Annie McIver

Figurative Ceramic Sculptor

Annie McIver is a New Zealand ceramic artist whose hand-built figurative sculptures explore memory, identity, and the fragile seams between the inner and outer self. Annie constructs her pieces using coil and slab techniques, building in a modular way that allows each form to evolve intuitively.

A graduate of Unitec with a Master of Design (2012), Annie’s practice is shaped by recurring motifs of childhood, dreams, and the collective unconscious. “Everything I make tends to hark back to childhood and to the collective unconscious,” she explains. “I make what I feel like making and sort out why later. It’s an attempt to integrate the internal me with the outside world.

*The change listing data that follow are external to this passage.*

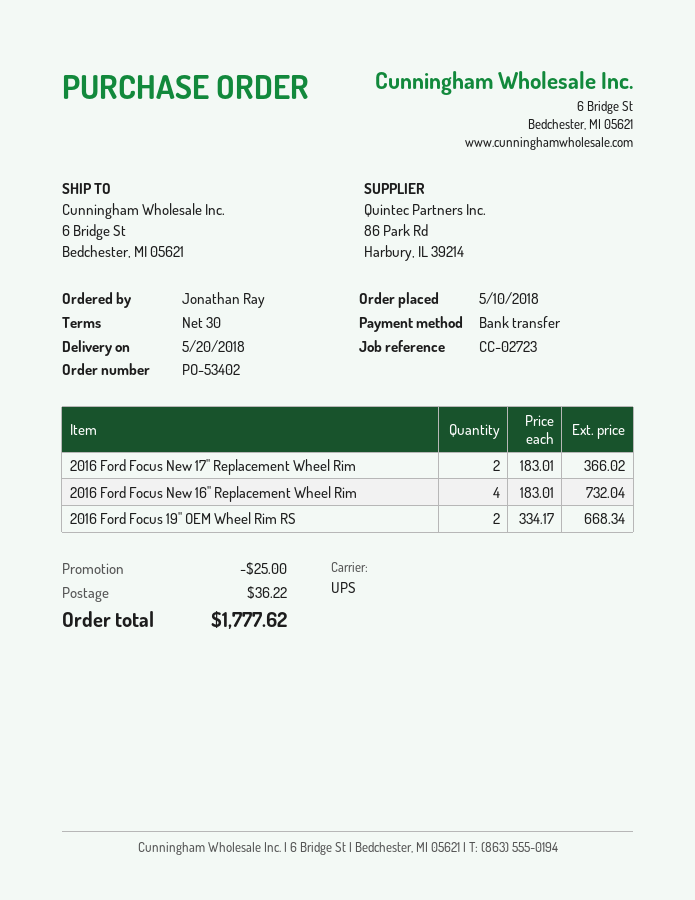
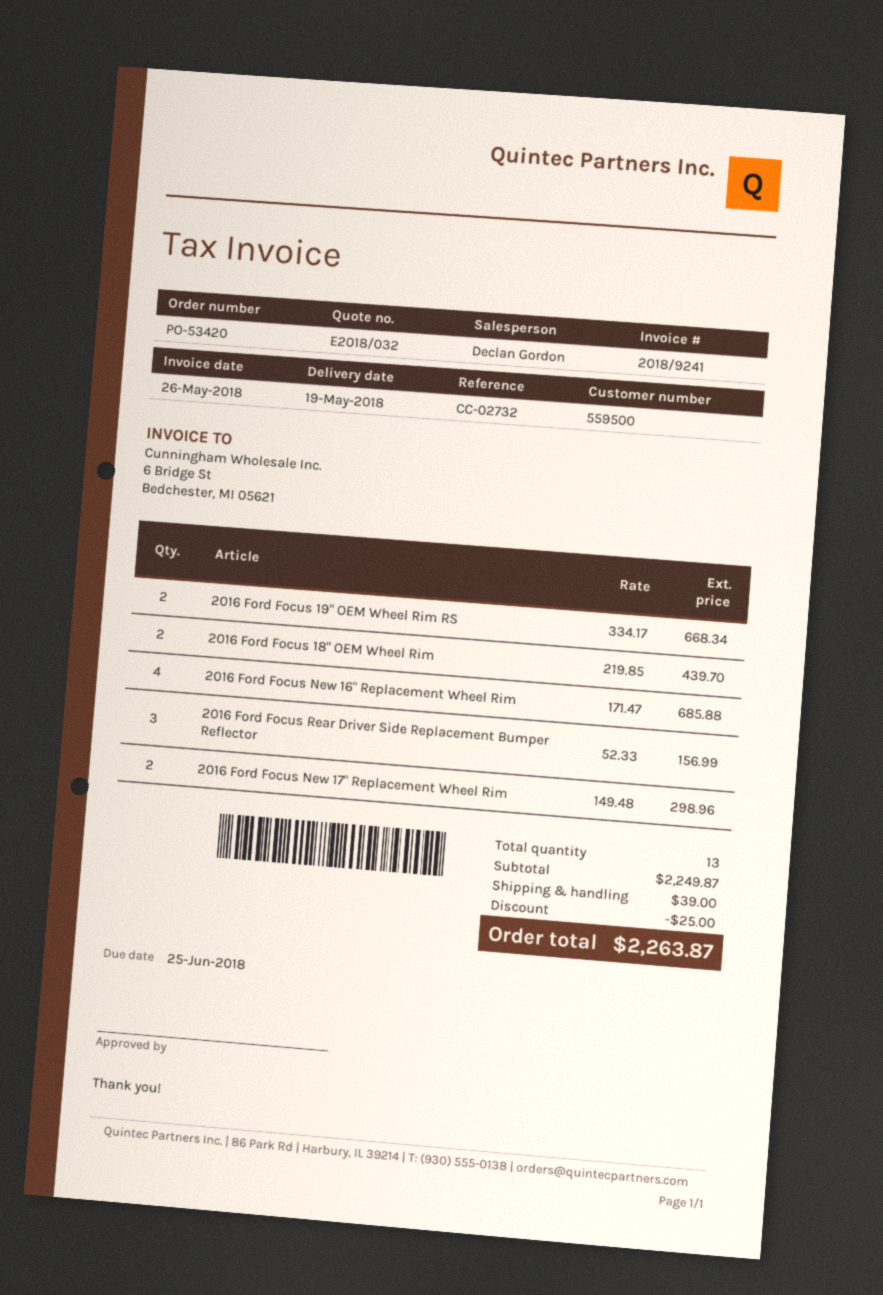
order number: PO-53402 -> PO-53420
delivery date: 2018-05-20 -> 2018-05-19
reference: CC-02723 -> CC-02732
2016 Ford Focus New 17" Replacement Wheel Rim: 2 x 183.01 = 366.02 -> 2 x 149.48 = 298.96
2016 Ford Focus New 16" Replacement Wheel Rim: 4 x 183.01 = 732.04 -> 4 x 171.47 = 685.88
2016 Ford Focus 18" OEM Wheel Rim: none -> 2 x 219.85 = 439.70
2016 Ford Focus Rear Driver Side Replacement Bumper Reflector: none -> 3 x 52.33 = 156.99
shipping: 36.22 -> 39.00
total: 1777.62 -> 2263.87

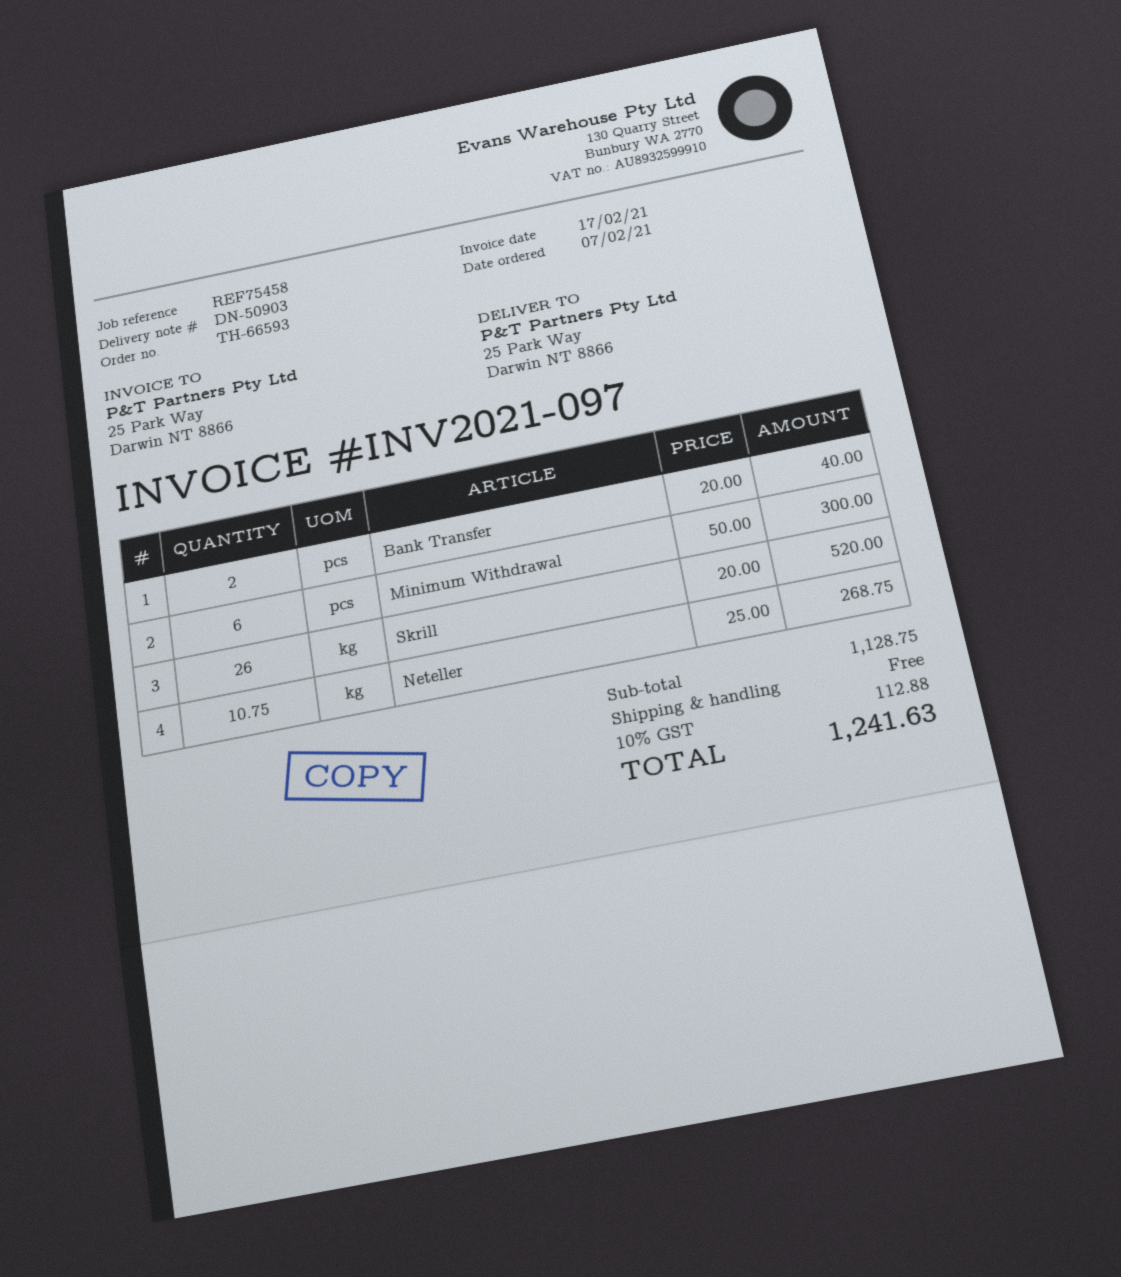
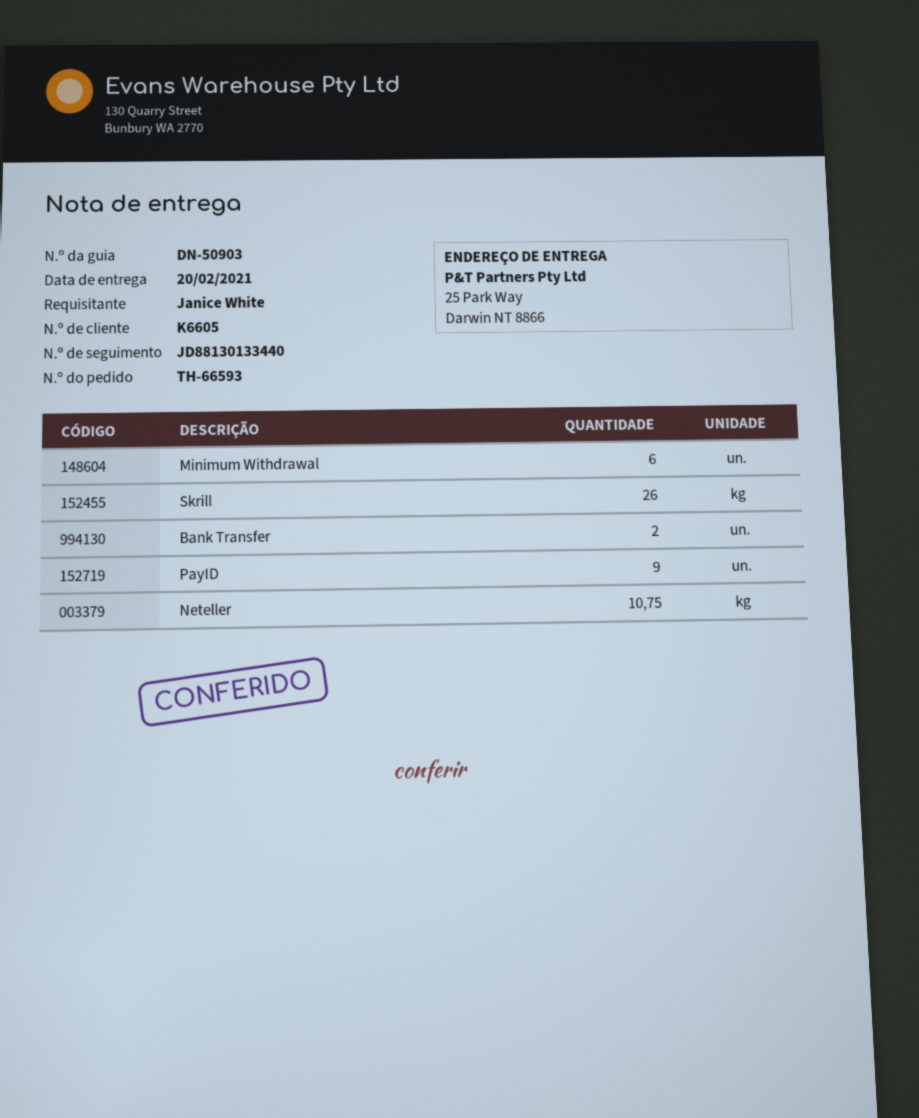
PayID: none -> 9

This dialogue between interior and exterior worlds runs through all of Annie’s work. Her figures often appear caught in moments of stillness or quiet revelation — as if stepping from a dream or pausing within a story whose ending we cannot see. Animals, symbolic objects, and tender gestures act as companions or clues to a deeper emotional state, inviting the viewer to recognise something of their own inner landscape. Beneath these scenes lies a sense of waiting, reflection, and searching for meaning reminiscent of the existential undercurrents in Samuel Beckett’s Waiting for Godot, a text that continues to influence Annie’s work.

Annie often returns to the sensation of floating, a recurring childhood dream. “Placing falling and floating figures in the same plane provokes a visual disjunct,” she writes. “We float in water and fall from the sky unless we see it in a dream.” Works including Be Still My Beating Heart, Traversing the Scarred Heart, and Parameters of the Heart confront themes of anxiety, mortality, and the passage of time with poetic intensity and psychological depth.

Annie’s ceramic practice has been recognised nationally, with Annie’s work frequently selected as a finalist in the prestigious Portage Ceramic Awards — New Zealand’s leading annual celebration of contemporary ceramics.

Annie’s sculptures, at once enchanting and contemplative, invite viewers to inhabit a space between the seen world and the unconscious self.